:: What needs to be done ::
How many lines of these records hold the string "content"? Reply with the number alone.

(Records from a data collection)
——

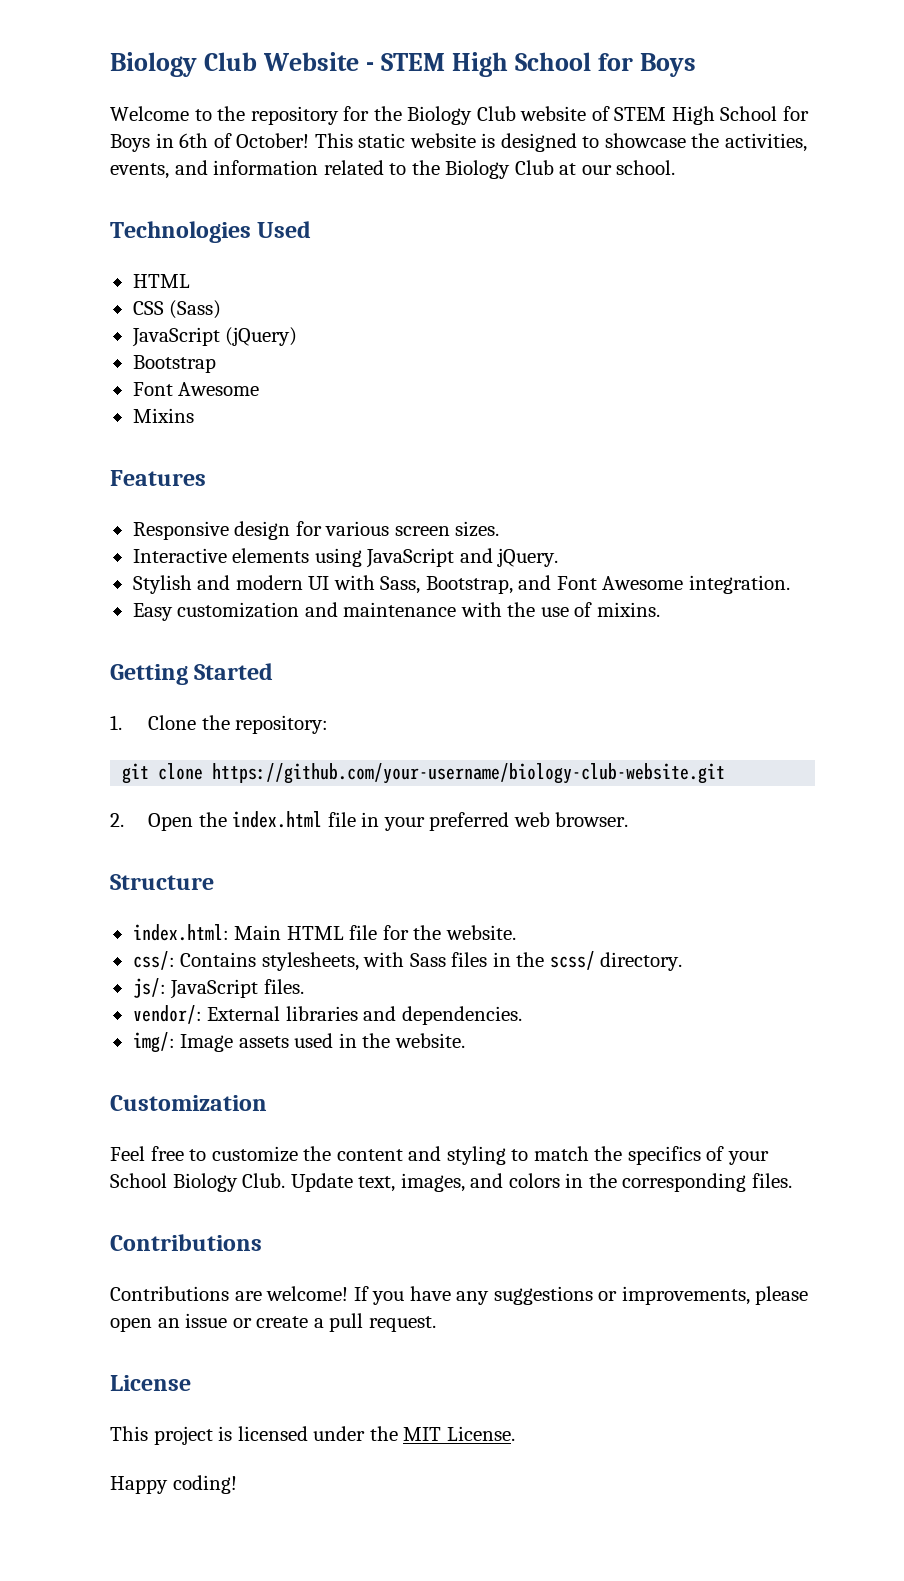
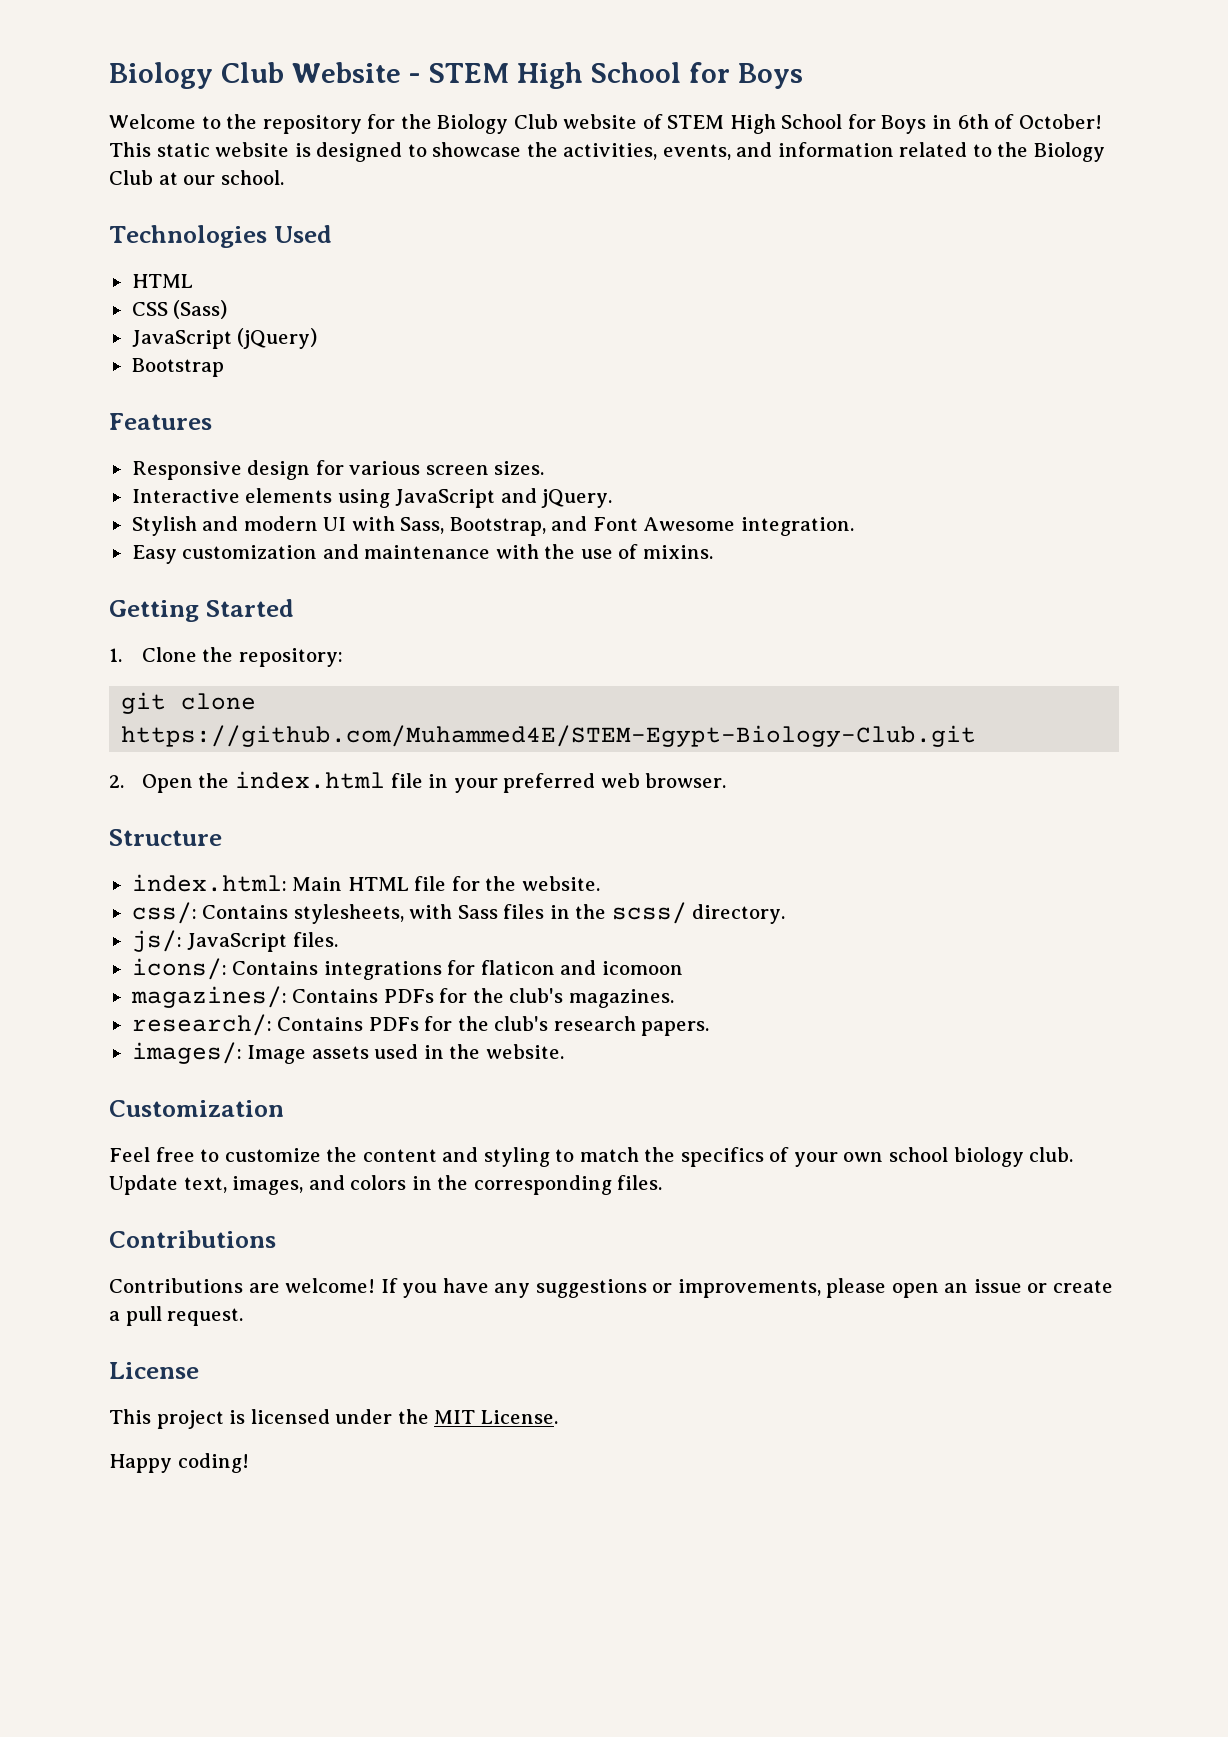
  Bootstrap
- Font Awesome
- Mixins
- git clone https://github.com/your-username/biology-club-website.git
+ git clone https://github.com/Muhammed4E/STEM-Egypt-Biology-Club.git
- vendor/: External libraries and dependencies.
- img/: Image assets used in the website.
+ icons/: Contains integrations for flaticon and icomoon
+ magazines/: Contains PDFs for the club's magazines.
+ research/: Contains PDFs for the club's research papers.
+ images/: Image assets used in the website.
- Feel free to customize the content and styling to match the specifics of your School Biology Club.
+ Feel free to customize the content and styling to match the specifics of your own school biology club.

——

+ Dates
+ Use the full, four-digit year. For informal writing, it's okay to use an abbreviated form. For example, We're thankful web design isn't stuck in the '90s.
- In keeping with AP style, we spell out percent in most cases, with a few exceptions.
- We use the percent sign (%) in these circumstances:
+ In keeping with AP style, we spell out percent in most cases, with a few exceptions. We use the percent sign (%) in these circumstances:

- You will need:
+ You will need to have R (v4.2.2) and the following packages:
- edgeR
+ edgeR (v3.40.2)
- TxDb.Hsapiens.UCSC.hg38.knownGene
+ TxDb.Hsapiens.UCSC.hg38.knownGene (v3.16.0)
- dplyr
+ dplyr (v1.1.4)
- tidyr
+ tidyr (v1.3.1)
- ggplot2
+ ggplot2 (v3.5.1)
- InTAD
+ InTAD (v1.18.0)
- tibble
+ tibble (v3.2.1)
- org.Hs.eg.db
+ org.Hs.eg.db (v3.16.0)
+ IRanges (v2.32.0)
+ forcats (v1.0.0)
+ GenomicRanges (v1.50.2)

——

:: Answer box ::
2